The leading tech stocks also showed strong volatility: Nvidia and other big tech followed the initial rise in the main indices to change course in the afternoon. Nvidia fell 5.1 percent, while Super Micro Computer sank more than 20 percent after the server maker reported results that fell short of expectations. Tesla lost 4.4% of its value, while Meta Platforms fell 1%.

The U.S. 10-year Treasury yield continued its uptrend to 3.95%, returning to levels seen before last Friday’s weaker-than-expected jobs data that fueled worries about a slowing economy.

Wall Street’s VIX fear index traded at 28.3 today, well below Monday’s 65, signaling investor fears have eased but remain elevated from earlier in the month levels.

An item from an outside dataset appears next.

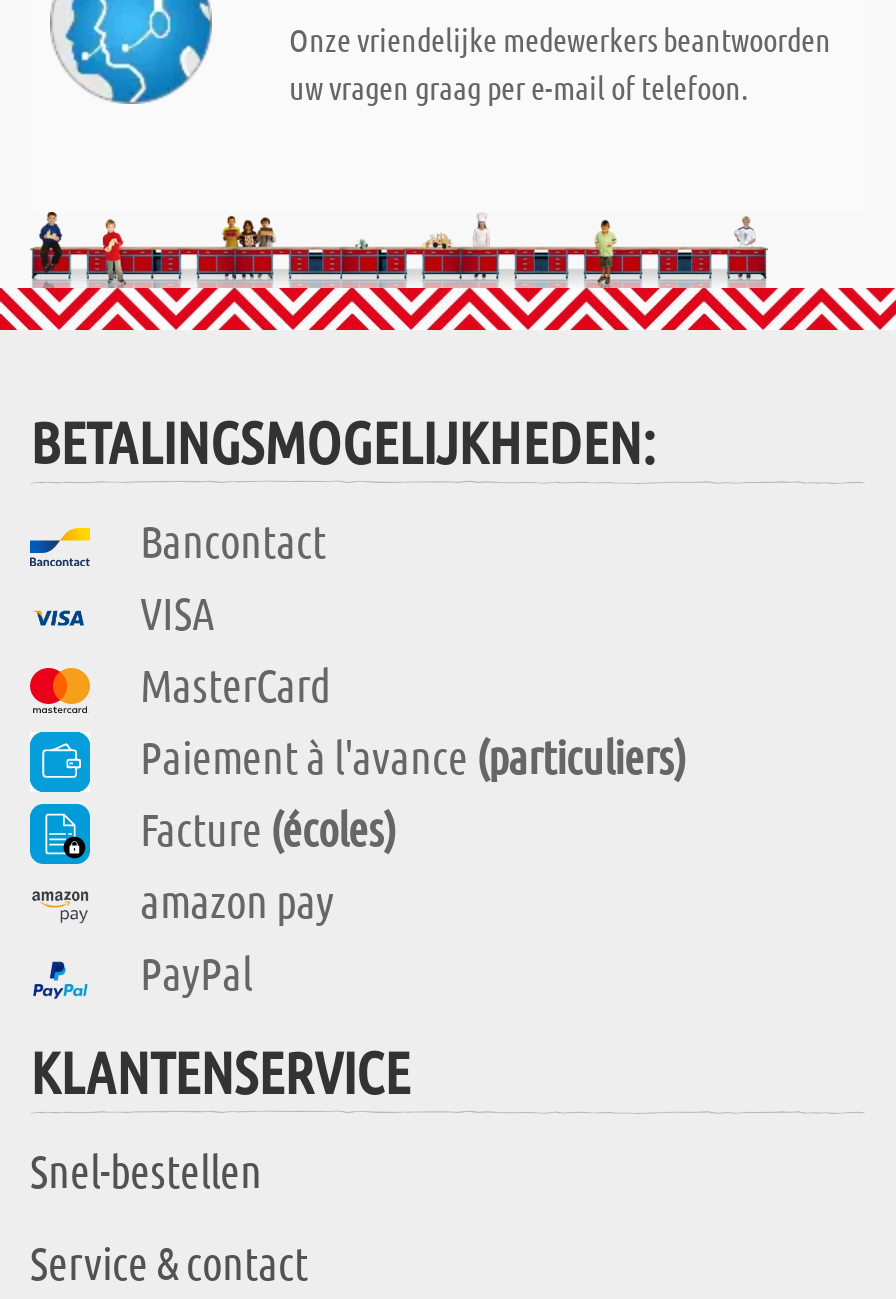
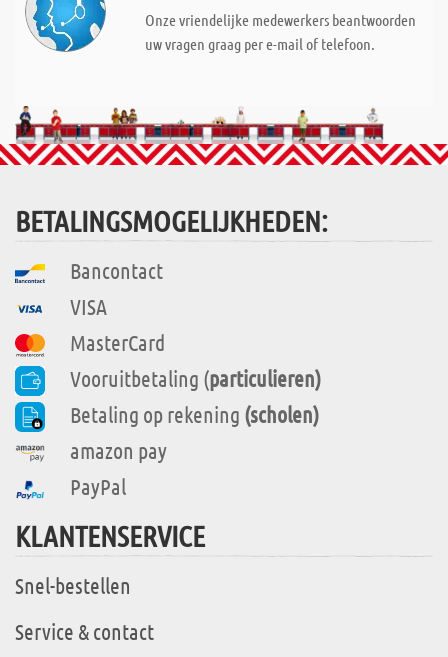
- Paiement à l'avance (particuliers)
- Facture (écoles)
+ Vooruitbetaling (particulieren)
+ Betaling op rekening (scholen)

“There are some signs that things have calmed down in recent days. However, the path is unknown, and it remains questionable whether all carry trade positions in yen have been liquidated in combination with the uncertainty about geopolitical developments in the Middle East,” notes Charlie Ripley, strategic analyst at Allianz Investment Management.

“Equities clearly remain vulnerable. More signs will be needed to get market bulls moving again. “Many investors still don’t feel confident buying, especially ahead of July US inflation data next week,” said Fawad Razakzada of City Index and Forex.com.

Strategists at JPMorgan Chase & Co caution that despite the correction, there is little evidence that stocks have entered oversold territory, as they did in October 2023.